= Instructions to follow =
When copying the entries below, leave out every picture and keep the rest exact.

───── Dataset entries

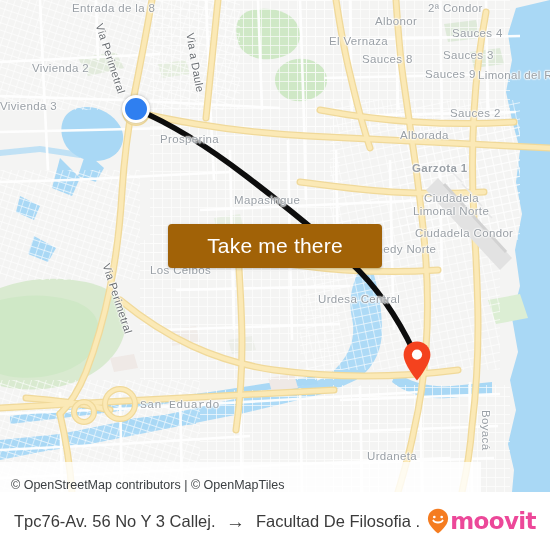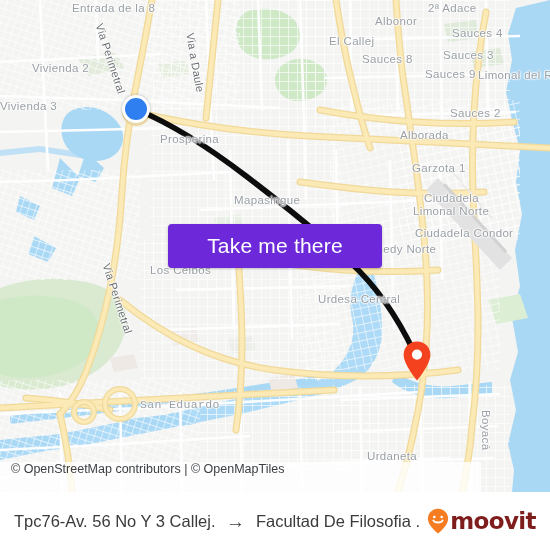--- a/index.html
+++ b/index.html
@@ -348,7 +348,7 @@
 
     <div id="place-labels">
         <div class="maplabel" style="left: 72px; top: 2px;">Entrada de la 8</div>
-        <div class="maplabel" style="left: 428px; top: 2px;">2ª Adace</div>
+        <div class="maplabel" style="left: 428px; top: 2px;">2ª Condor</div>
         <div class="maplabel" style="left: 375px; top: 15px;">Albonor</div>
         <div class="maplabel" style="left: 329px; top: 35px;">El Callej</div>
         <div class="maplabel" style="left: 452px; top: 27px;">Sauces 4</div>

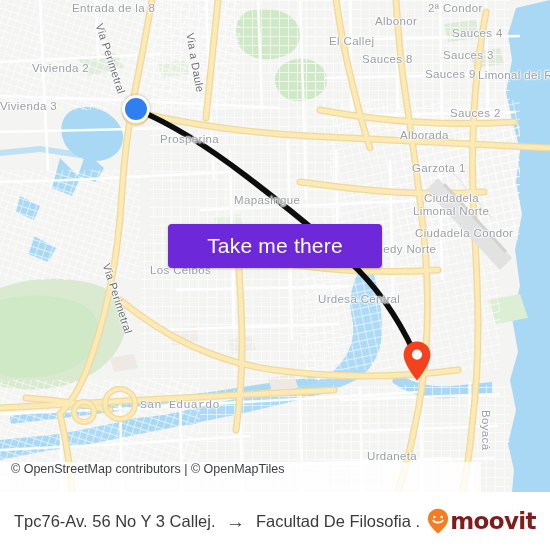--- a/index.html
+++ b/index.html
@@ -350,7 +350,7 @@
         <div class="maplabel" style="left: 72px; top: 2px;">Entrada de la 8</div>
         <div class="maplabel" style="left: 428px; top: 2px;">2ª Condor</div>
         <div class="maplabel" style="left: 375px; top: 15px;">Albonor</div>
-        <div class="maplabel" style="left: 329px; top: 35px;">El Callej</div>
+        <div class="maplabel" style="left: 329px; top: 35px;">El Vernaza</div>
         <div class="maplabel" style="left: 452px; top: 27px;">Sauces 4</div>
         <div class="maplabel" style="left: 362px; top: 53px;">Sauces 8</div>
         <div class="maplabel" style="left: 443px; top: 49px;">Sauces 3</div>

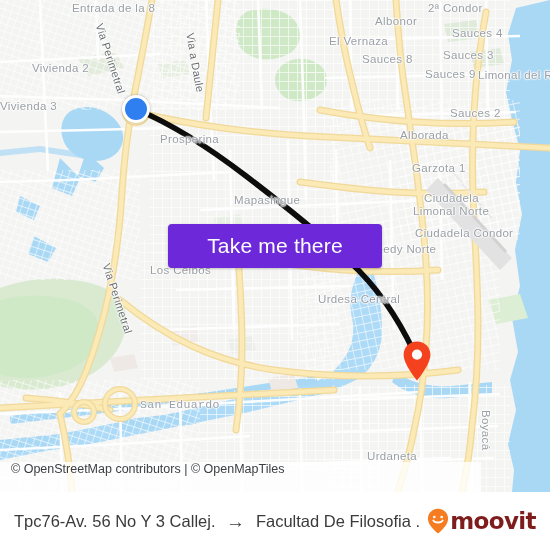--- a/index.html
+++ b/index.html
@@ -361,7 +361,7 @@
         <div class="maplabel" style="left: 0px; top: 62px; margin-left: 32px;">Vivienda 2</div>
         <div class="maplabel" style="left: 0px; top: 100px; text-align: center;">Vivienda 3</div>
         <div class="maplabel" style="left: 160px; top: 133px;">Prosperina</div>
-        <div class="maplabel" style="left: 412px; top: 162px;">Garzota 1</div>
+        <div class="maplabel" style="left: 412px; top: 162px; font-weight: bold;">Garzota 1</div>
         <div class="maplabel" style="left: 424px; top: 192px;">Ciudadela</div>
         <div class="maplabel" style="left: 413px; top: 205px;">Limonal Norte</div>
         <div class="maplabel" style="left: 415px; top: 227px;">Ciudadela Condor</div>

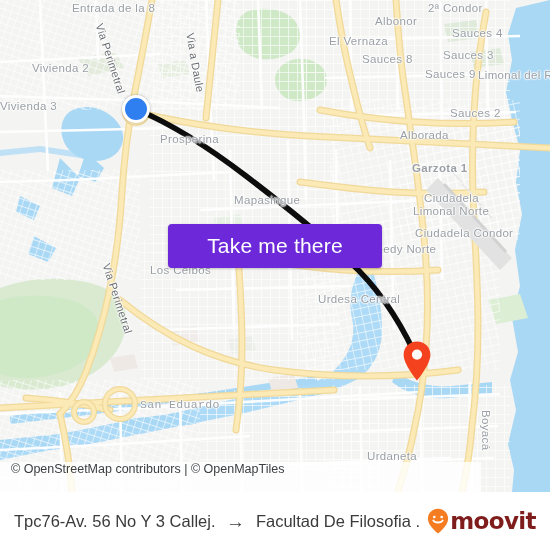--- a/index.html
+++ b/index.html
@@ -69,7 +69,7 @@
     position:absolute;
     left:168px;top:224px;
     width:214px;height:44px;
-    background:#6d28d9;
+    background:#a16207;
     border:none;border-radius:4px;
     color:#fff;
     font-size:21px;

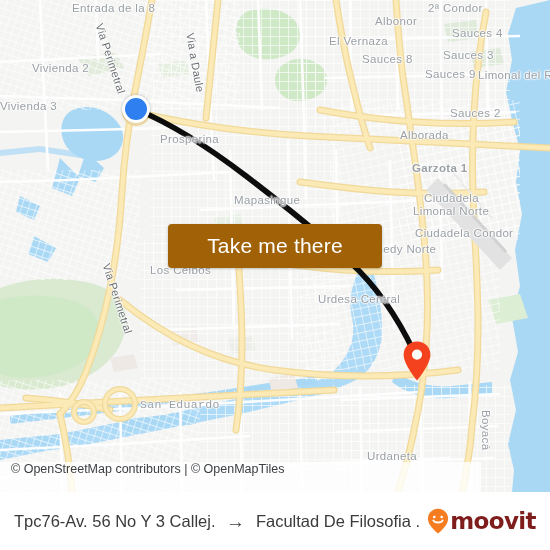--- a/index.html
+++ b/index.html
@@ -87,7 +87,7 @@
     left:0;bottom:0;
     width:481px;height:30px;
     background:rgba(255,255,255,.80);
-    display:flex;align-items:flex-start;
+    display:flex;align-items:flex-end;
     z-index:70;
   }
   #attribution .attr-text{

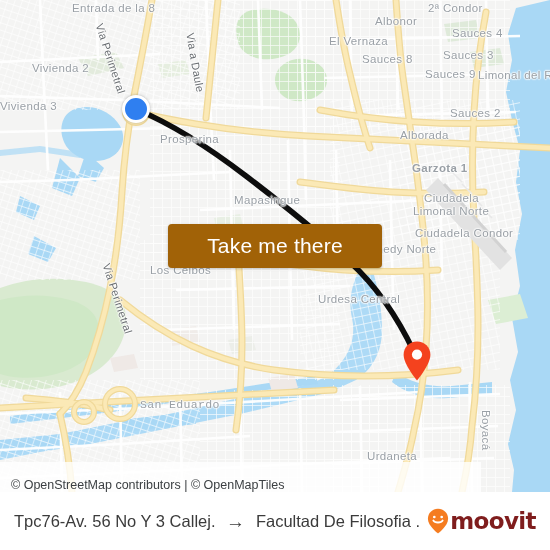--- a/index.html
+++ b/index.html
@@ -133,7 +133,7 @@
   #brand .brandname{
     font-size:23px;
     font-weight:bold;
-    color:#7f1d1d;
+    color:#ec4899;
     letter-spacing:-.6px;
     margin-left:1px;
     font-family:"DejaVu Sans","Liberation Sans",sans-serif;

──────────

= Result for this exercise =
--- a/index.html
+++ b/index.html
@@ -348,7 +348,7 @@
 
     <div id="place-labels">
         <div class="maplabel" style="left: 72px; top: 2px;">Entrada de la 8</div>
-        <div class="maplabel" style="left: 428px; top: 2px;">2ª Adace</div>
+        <div class="maplabel" style="left: 428px; top: 2px;">2ª Condor</div>
         <div class="maplabel" style="left: 375px; top: 15px;">Albonor</div>
         <div class="maplabel" style="left: 329px; top: 35px;">El Callej</div>
         <div class="maplabel" style="left: 452px; top: 27px;">Sauces 4</div>

--- a/index.html
+++ b/index.html
@@ -350,7 +350,7 @@
         <div class="maplabel" style="left: 72px; top: 2px;">Entrada de la 8</div>
         <div class="maplabel" style="left: 428px; top: 2px;">2ª Condor</div>
         <div class="maplabel" style="left: 375px; top: 15px;">Albonor</div>
-        <div class="maplabel" style="left: 329px; top: 35px;">El Callej</div>
+        <div class="maplabel" style="left: 329px; top: 35px;">El Vernaza</div>
         <div class="maplabel" style="left: 452px; top: 27px;">Sauces 4</div>
         <div class="maplabel" style="left: 362px; top: 53px;">Sauces 8</div>
         <div class="maplabel" style="left: 443px; top: 49px;">Sauces 3</div>

--- a/index.html
+++ b/index.html
@@ -361,7 +361,7 @@
         <div class="maplabel" style="left: 0px; top: 62px; margin-left: 32px;">Vivienda 2</div>
         <div class="maplabel" style="left: 0px; top: 100px; text-align: center;">Vivienda 3</div>
         <div class="maplabel" style="left: 160px; top: 133px;">Prosperina</div>
-        <div class="maplabel" style="left: 412px; top: 162px;">Garzota 1</div>
+        <div class="maplabel" style="left: 412px; top: 162px; font-weight: bold;">Garzota 1</div>
         <div class="maplabel" style="left: 424px; top: 192px;">Ciudadela</div>
         <div class="maplabel" style="left: 413px; top: 205px;">Limonal Norte</div>
         <div class="maplabel" style="left: 415px; top: 227px;">Ciudadela Condor</div>

--- a/index.html
+++ b/index.html
@@ -69,7 +69,7 @@
     position:absolute;
     left:168px;top:224px;
     width:214px;height:44px;
-    background:#6d28d9;
+    background:#a16207;
     border:none;border-radius:4px;
     color:#fff;
     font-size:21px;

--- a/index.html
+++ b/index.html
@@ -87,7 +87,7 @@
     left:0;bottom:0;
     width:481px;height:30px;
     background:rgba(255,255,255,.80);
-    display:flex;align-items:flex-start;
+    display:flex;align-items:flex-end;
     z-index:70;
   }
   #attribution .attr-text{

--- a/index.html
+++ b/index.html
@@ -133,7 +133,7 @@
   #brand .brandname{
     font-size:23px;
     font-weight:bold;
-    color:#7f1d1d;
+    color:#ec4899;
     letter-spacing:-.6px;
     margin-left:1px;
     font-family:"DejaVu Sans","Liberation Sans",sans-serif;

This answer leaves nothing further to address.